§ **Records to use**:
== Segment start ==
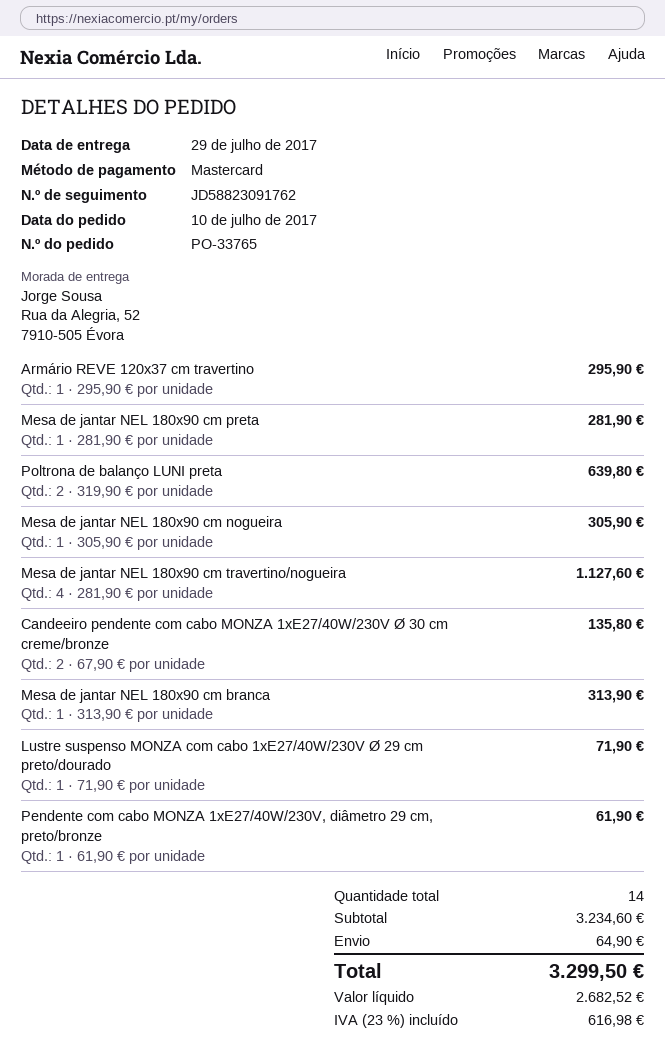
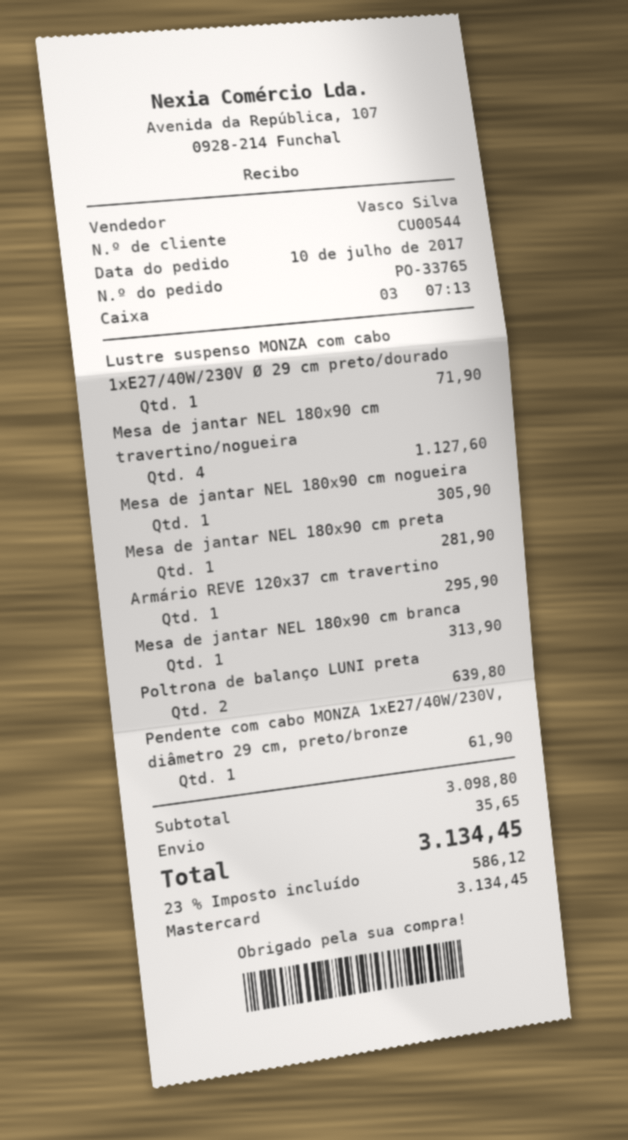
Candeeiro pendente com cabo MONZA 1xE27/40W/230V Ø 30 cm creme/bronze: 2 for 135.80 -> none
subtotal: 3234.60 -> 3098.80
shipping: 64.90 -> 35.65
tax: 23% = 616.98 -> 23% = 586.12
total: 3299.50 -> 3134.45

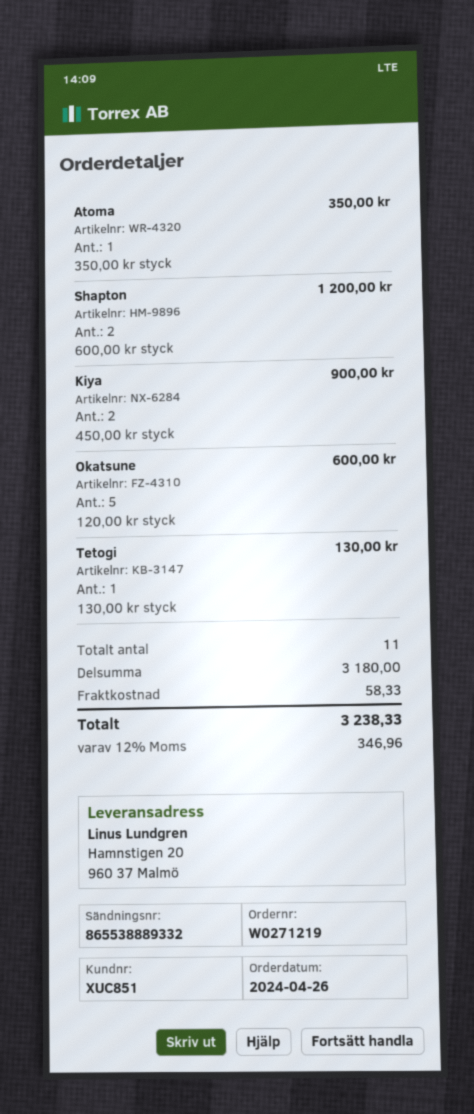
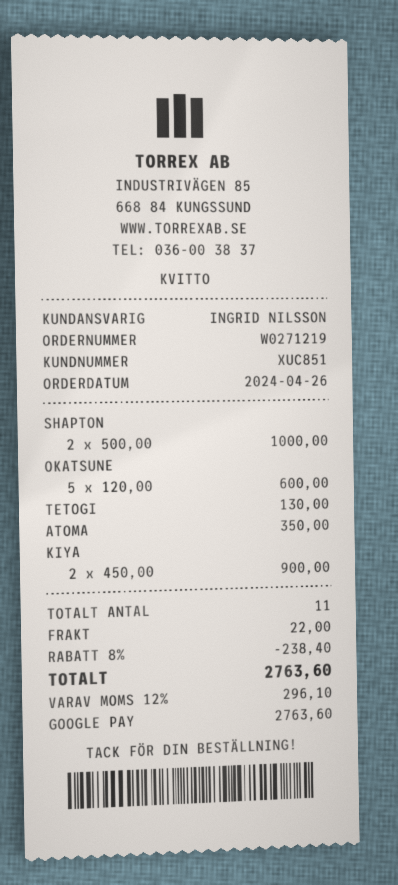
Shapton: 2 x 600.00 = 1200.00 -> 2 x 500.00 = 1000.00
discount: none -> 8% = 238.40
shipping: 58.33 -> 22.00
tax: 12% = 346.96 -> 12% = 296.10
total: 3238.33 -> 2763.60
== Segment end ==
From the first line to the last, output the data exactly, without the pictures.

§ **Result for this task**:
Candeeiro pendente com cabo MONZA 1xE27/40W/230V Ø 30 cm creme/bronze: 2 for 135.80 -> none
subtotal: 3234.60 -> 3098.80
shipping: 64.90 -> 35.65
tax: 23% = 616.98 -> 23% = 586.12
total: 3299.50 -> 3134.45

Shapton: 2 x 600.00 = 1200.00 -> 2 x 500.00 = 1000.00
discount: none -> 8% = 238.40
shipping: 58.33 -> 22.00
tax: 12% = 346.96 -> 12% = 296.10
total: 3238.33 -> 2763.60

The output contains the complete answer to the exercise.